=== Begin Enclosure ===
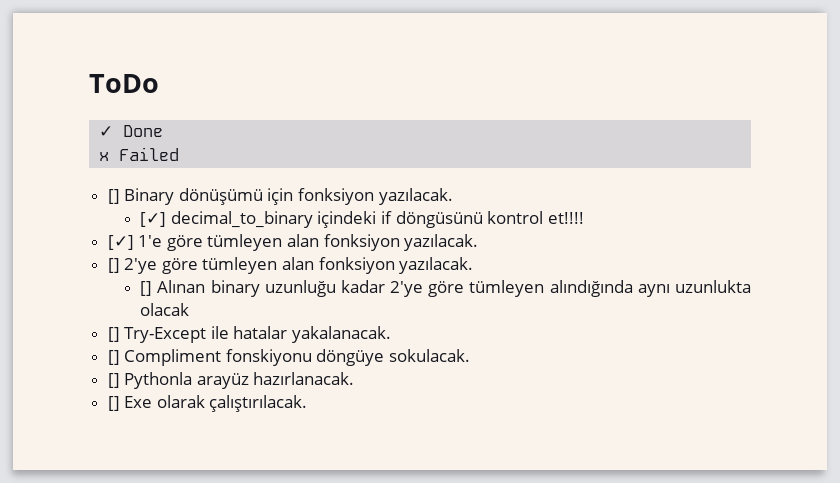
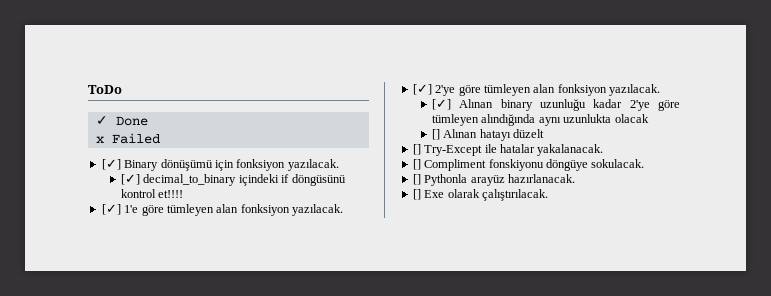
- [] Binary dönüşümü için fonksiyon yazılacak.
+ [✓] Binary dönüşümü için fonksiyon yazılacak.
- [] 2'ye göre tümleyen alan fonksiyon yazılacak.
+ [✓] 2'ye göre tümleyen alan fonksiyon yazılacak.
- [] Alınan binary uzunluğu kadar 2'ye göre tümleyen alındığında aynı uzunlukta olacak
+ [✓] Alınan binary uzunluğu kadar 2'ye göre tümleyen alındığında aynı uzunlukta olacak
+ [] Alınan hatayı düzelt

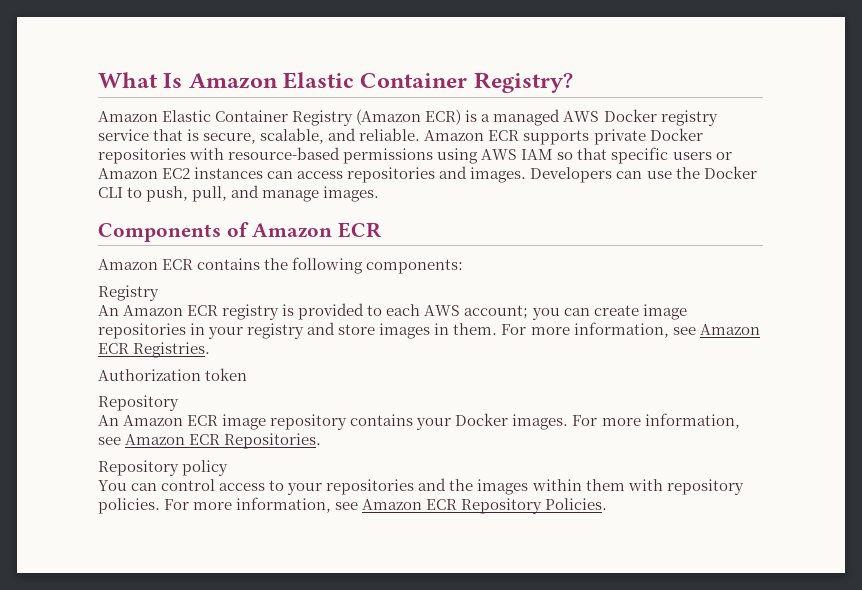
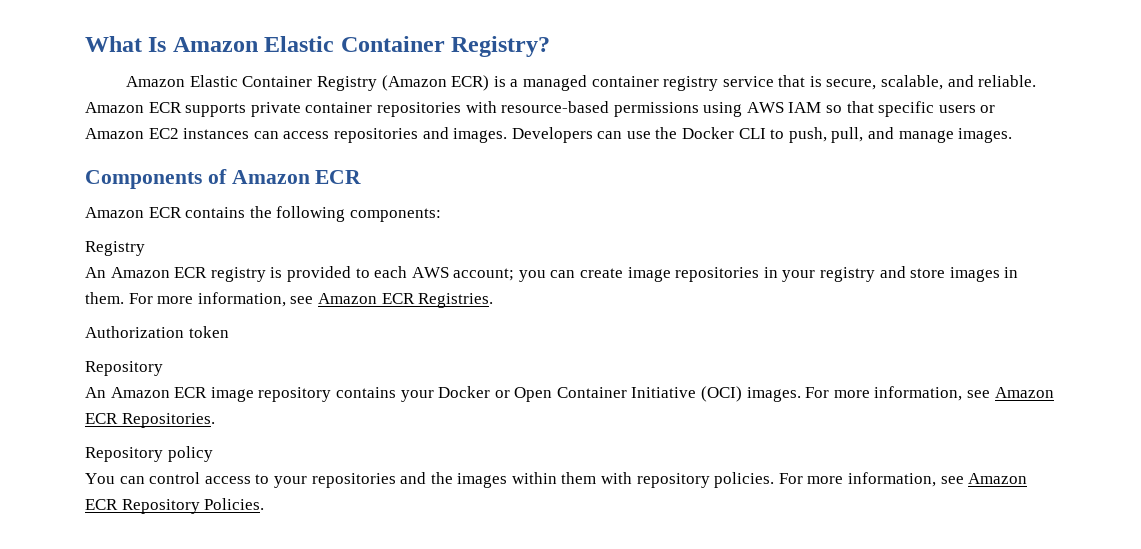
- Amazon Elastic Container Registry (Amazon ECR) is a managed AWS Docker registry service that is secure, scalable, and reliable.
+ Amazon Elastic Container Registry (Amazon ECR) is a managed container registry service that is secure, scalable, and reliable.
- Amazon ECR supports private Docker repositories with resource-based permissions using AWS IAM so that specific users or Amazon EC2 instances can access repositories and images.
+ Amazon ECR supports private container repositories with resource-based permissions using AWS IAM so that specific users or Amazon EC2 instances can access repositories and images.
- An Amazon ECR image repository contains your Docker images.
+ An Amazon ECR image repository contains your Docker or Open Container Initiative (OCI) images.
=== End Enclosure ===
Task prompt: Show every line of the listing that includes the word "access".

Response box:
- Amazon ECR supports private Docker repositories with resource-based permissions using AWS IAM so that specific users or Amazon EC2 instances can access repositories and images.
+ Amazon ECR supports private container repositories with resource-based permissions using AWS IAM so that specific users or Amazon EC2 instances can access repositories and images.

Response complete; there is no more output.